When they reach, point, look at, or say something — hand it to them immediately. Say: "You chose the apple! Great choice."

If they grab both — that is fine. Let them. Next time, hold them farther apart.

Round 2: The Cup Game

Set out two different colored cups. Pour water or milk into whichever one they point to. Same script: "Which cup today? The blue one or the green one?"

Round 3: The Buddy Choice

At bedtime or naptime, offer two stuffed animals: "Who sleeps with you today? Bear or bunny?"

Round 4: The Silly Choice (for 2-3 year olds)

Offer two ridiculous options: "Should we walk to the kitchen like a dinosaur or like a penguin?" This one is pure play — but they are still choosing, still exercising that muscle.

What to Watch For

  • Hesitation is good.
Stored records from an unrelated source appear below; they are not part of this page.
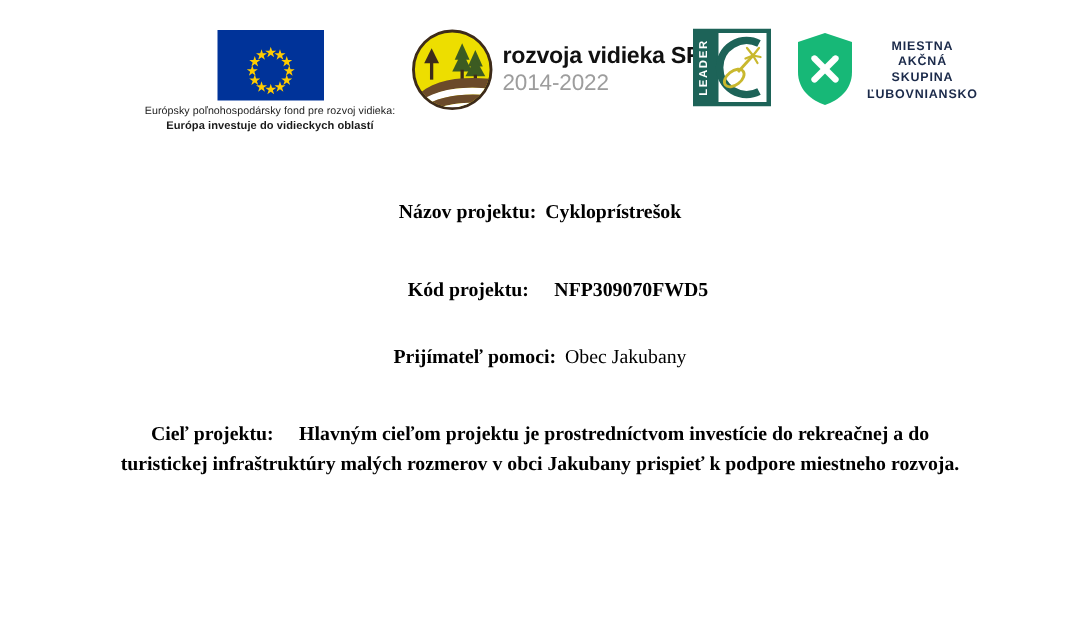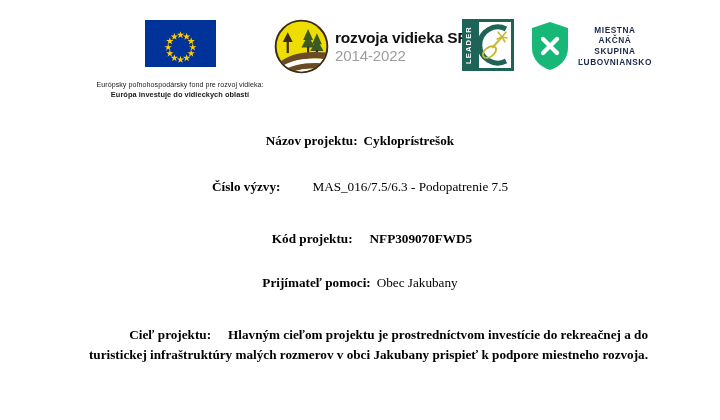"Európsky poľnohospodársky fond pre" .eu-caption { margin-top: 14px -> 3px }
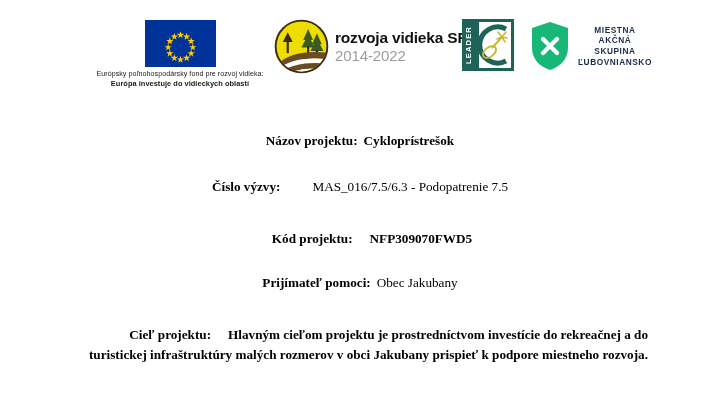"Číslo výzvy: MAS_016/7.5/6.3 -" div.field-row { html: <div> <span>Číslo výzvy:</span><span></span><span>MAS_016/7.5/6.3 - Podopatrenie 7.5</span> </div> -> none }
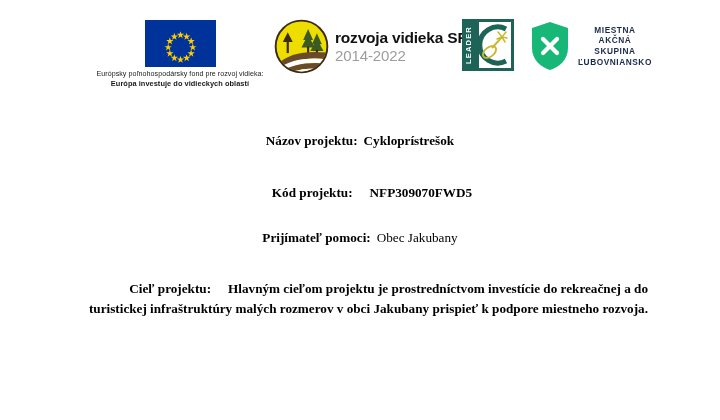"Cieľ projektu: Hlavným cieľom projektu" .goal-para { text-align: right -> center }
It means they are actually considering. Do not rush them.
  • Changing their mind is also good. Say: "Oh, you want the other one? Okay!" Changing your mind is a skill, not a problem.
  • Refusing both options — they may want something else entirely. If possible, honor that: "You don't want either? What do you want?" This is advanced choice-making.
  • Always choosing the same thing — totally normal. They are not "stuck." They know what they like. Offer new pairings occasionally but do not force novelty.

Variations

  • Three options — once your child is reliably choosing between two (usually around age 2.5-3), try three. Watch for overwhelm.
  • Choice boards — for non-verbal or pre-verbal children, use picture cards of snacks, activities, or clothes. Point-and-choose works beautifully.
  • "You pick" moments — weave choice into daily life without making it a formal game. At the store: "Should we get the round bread or the long bread?" On a walk: "Should we go left or right?"
  • Older toddler (3-4): Add why"You picked the banana. How come?" No wrong answers. You are planting the seed of reasoning.

Reflection Prompts

After a few days of playing choice games, notice:

  • Is your child starting to point or reach more decisively?
  • Are they showing preferences in other moments (choosing a book, picking a seat)?
  • Do they seem calmer or more engaged when given a choice vs. when you just hand them something?